#### [EXERCISE REQUIREMENTS]
Search the data below for "your" and report how many lines contain it, with no other text.

Recorded data:
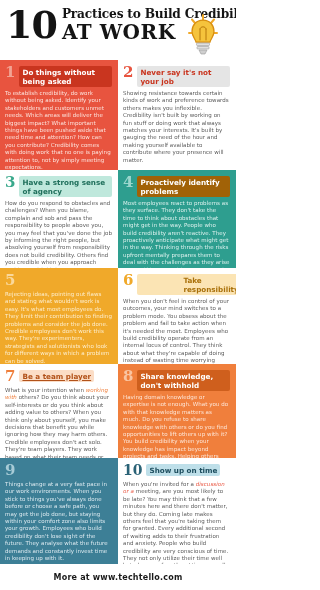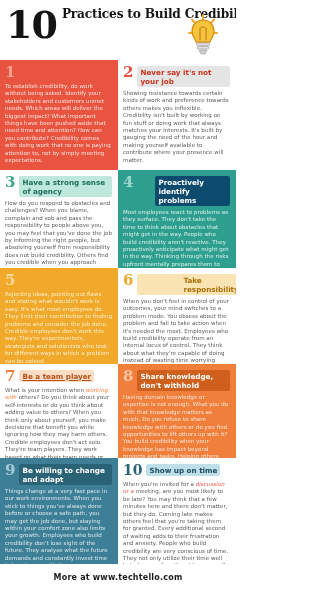--- a/index.html
+++ b/index.html
@@ -180,6 +180,7 @@
       <div class="big-ten">10</div>
       <div class="hdr-text">
         <div class="hdr-line1">Practices to Build Credibility</div>
+        <div class="hdr-line2">AT WORK</div>
       </div>
     </div>
     <svg class="bulb" viewBox="0 0 60 84">

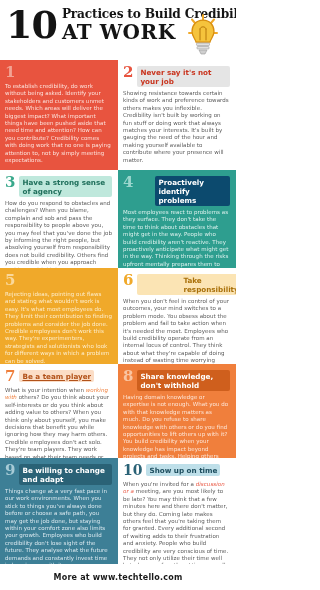--- a/index.html
+++ b/index.html
@@ -209,6 +209,7 @@
       <div class="card c-red">
         <div class="card-head">
           <span class="num">1</span>
+          <span class="title">Do things without being asked</span>
         </div>
         <p class="body">To establish credibility, do work without being asked. Identify your stakeholders and customers unmet needs. Which areas will deliver the biggest impact? What important things have been pushed aside that need time and attention? How can you contribute? Credibility comes with doing work that no one is paying attention to, not by simply meeting expectations.</p>
       </div>

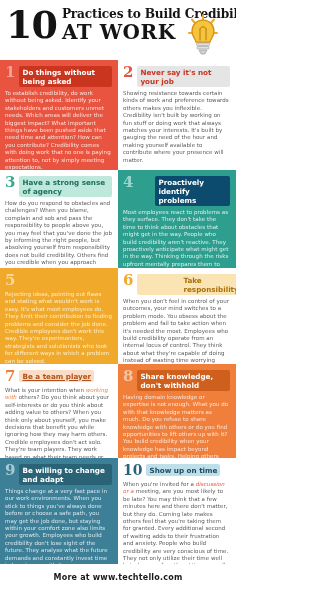--- a/index.html
+++ b/index.html
@@ -120,7 +120,7 @@
 
   .c-teal{background:#2e9e8f;}
   .c-teal .num{color:#9bd6cd;}
-  .c-teal .title{color:#ffffff;background:#0c4a6e;margin-left:18px;}
+  .c-teal .title{color:#ffffff;background:#a16207;}
   .c-teal .body{color:#ddf2ee;}
 
   .c-orange{background:#f0a92a;}

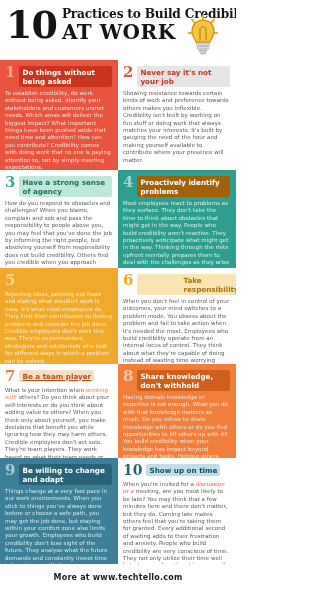--- a/index.html
+++ b/index.html
@@ -276,7 +276,6 @@
       <div class="card c-blue">
         <div class="card-head">
           <span class="num">9</span>
-          <span class="title">Be willing to change and adapt</span>
         </div>
         <p class="body">Things change at a very fast pace in our work environments. When you stick to things you've always done before or choose a safe path, you may get the job done, but staying within your comfort zone also limits your growth. Employees who build credibility don't lose sight of the future. They analyse what the future demands and constantly invest time in keeping up with it.</p>
       </div>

#### [TASK OUTPUT]
2